Omit every picture and return the rest of the data unaltered.

----

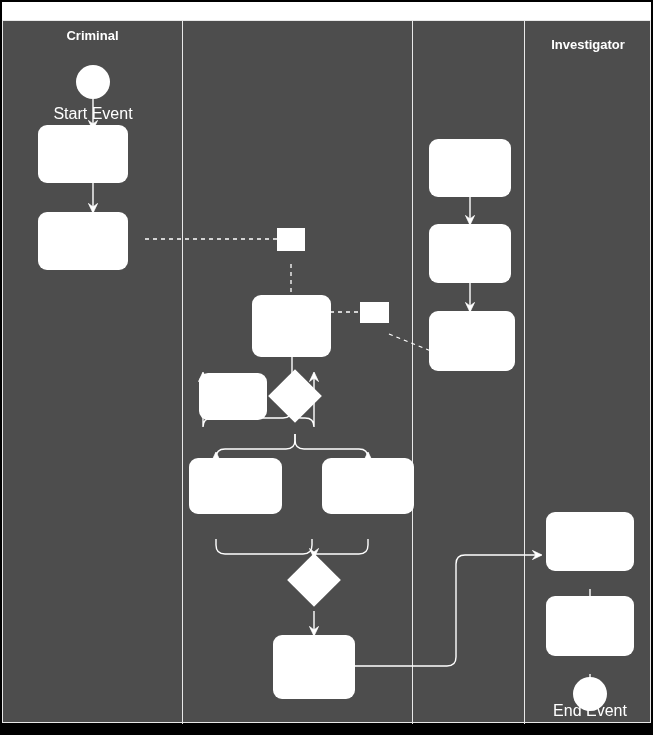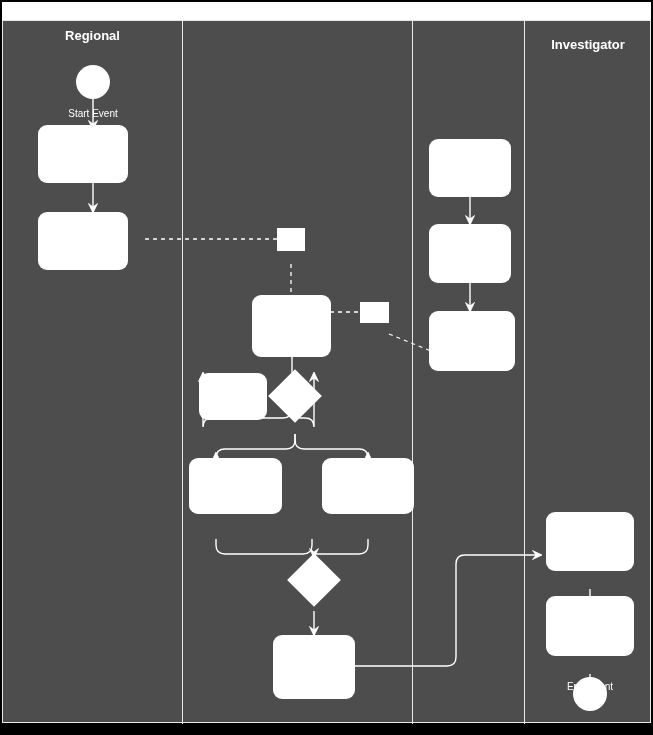--- a/index.html
+++ b/index.html
@@ -120,7 +120,7 @@
     <div class="lane-divider" style="left:521px;"></div>
 
     <div class="lane-label" style="left:0px; top:6px; width:179px;">
-      <div>Regional</div>
+      <div>Criminal</div>
     </div>
 
 

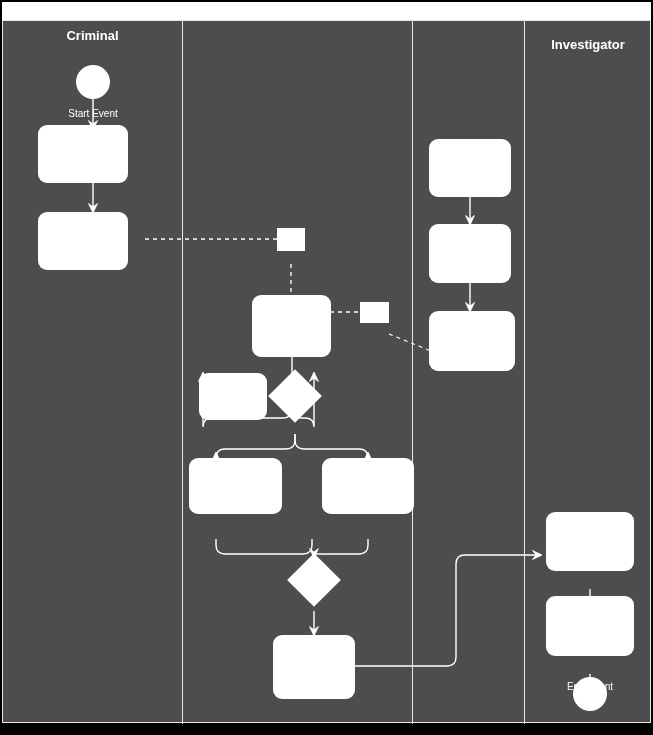--- a/index.html
+++ b/index.html
@@ -90,7 +90,7 @@
   .event-label {
     position: absolute;
     color: #ffffff;
-    font-size: 10px;
+    font-size: 16px;
     text-align: center;
     white-space: nowrap;
     line-height: 12px;

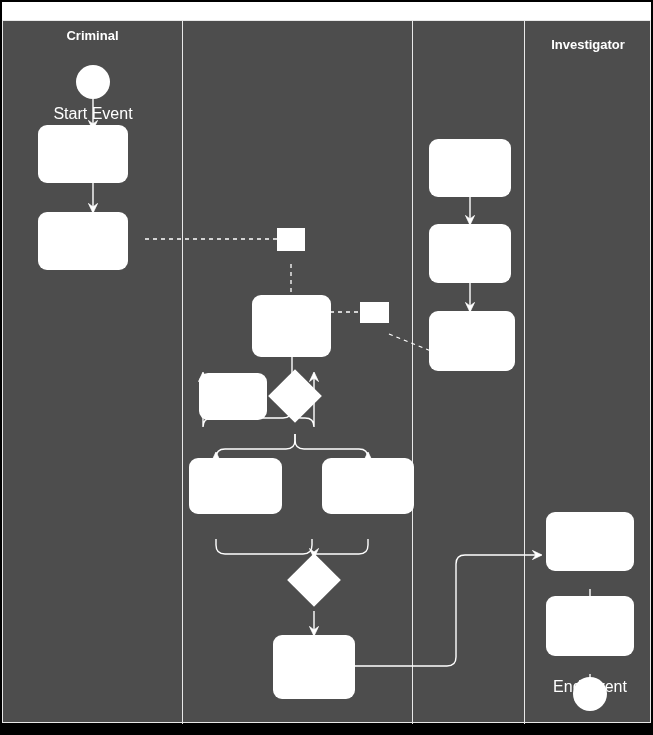--- a/index.html
+++ b/index.html
@@ -205,7 +205,7 @@
     <div class="task" style="left:543px; top:575px; width:88px; height:60px;"></div>
 
     <div class="event" style="left:570px; top:656px; width:34px; height:34px;"></div>
-    <div class="event-label" style="left:537px; top:660px; width:100px;text-align:center;">End Event</div>
+    <div class="event-label" style="left:537px; top:684px; width:100px;text-align:center;">End Event</div>
 
   </div>
 </div>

----

■ EXERCISE ANSWER:
--- a/index.html
+++ b/index.html
@@ -120,7 +120,7 @@
     <div class="lane-divider" style="left:521px;"></div>
 
     <div class="lane-label" style="left:0px; top:6px; width:179px;">
-      <div>Regional</div>
+      <div>Criminal</div>
     </div>
 
 

--- a/index.html
+++ b/index.html
@@ -90,7 +90,7 @@
   .event-label {
     position: absolute;
     color: #ffffff;
-    font-size: 10px;
+    font-size: 16px;
     text-align: center;
     white-space: nowrap;
     line-height: 12px;

--- a/index.html
+++ b/index.html
@@ -205,7 +205,7 @@
     <div class="task" style="left:543px; top:575px; width:88px; height:60px;"></div>
 
     <div class="event" style="left:570px; top:656px; width:34px; height:34px;"></div>
-    <div class="event-label" style="left:537px; top:660px; width:100px;text-align:center;">End Event</div>
+    <div class="event-label" style="left:537px; top:684px; width:100px;text-align:center;">End Event</div>
 
   </div>
 </div>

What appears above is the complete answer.